What Would You Die For?

This was published first by Earthblog.net, on June 29, 2006, and I’ll always be grateful to Marc Madow for the indulgence and patience in getting it together. Because there was also a third person involved, who actually constructed the Earthblog website, sorting out all the footnotes took a lot of doing. (Here, we find each digression on a separate page, just a click away.) I was trying to make it so anyone who is fairly knowledgeable about all this, would not be bored. And also, to provide enough background for things to make sense, if needed.

Anyway, for Earthblog I didn’t have to cut anything or change anything, and it was just about my favorite writerly experience ever.

Bobby Sands

What Would You Die For?

People die every day in their thousands; every hour of every day, they die. Mostly in horrible ways. Still, some modes of death can capture the world’s attention. Back when very few Americans had even heard of Vietnam, that photo of a man serenely at rest amid flames was, for some of us, the first clue.

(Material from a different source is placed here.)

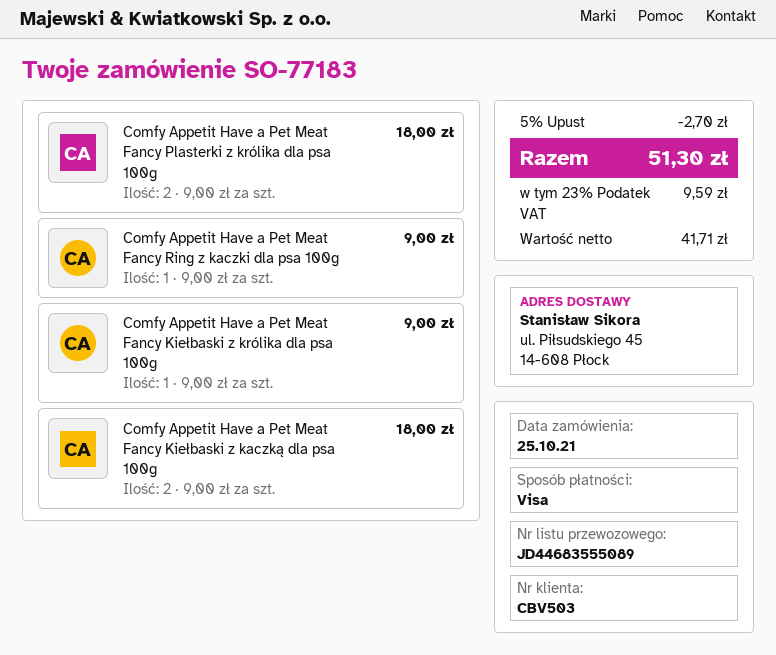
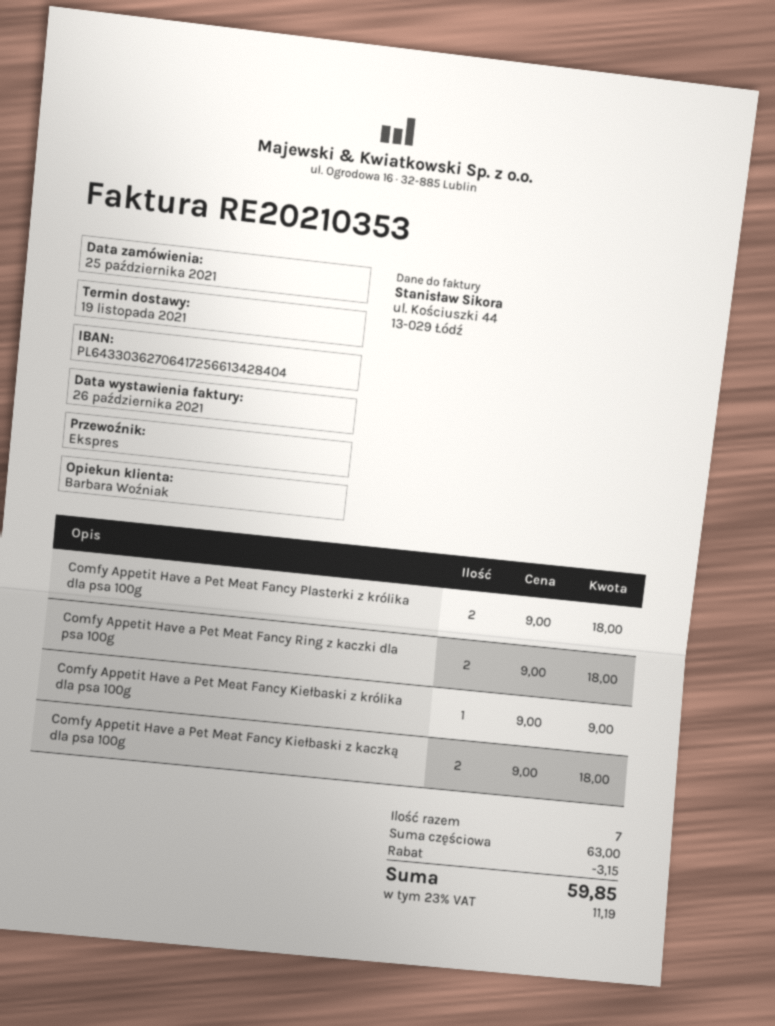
Comfy Appetit Have a Pet Meat Fancy Ring z kaczki dla psa 100g: 1 x 9.00 = 9.00 -> 2 x 9.00 = 18.00
discount: 2.70 -> 3.15
tax: 23% = 9.59 -> 23% = 11.19
total: 51.30 -> 59.85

When a monk is moved to make a point by setting himself on fire, the situation needs to be looked at.

Bobby Sands  starved himself to death in order to bring attention to a great wrong: the captivity of his country  and his people. He and the other Long Kesh hunger strikers knew what they died for. Unlike many impoverished youth worldwide who are grabbed off the streets, handed weapons, and sent into battle, these volunteers had no doubts or illusions. They wanted Ireland unoccupied, and they also wanted the rights specified by the Geneva Conventions for prisoners of war: exactly what the Guantanamo conflict is about. At Long Kesh, Special Category status for Irish rebels had been abolished in 1976. According to the authorities, prisoners abused their hospitality by giving classes in guerrilla terrorism. The hunger strikers, when all else failed, made use of their “last, best weapon” in a final, non-violent protest that the Brits, had the phrase occurred to them, would have called an “act of asymmetrical warfare.”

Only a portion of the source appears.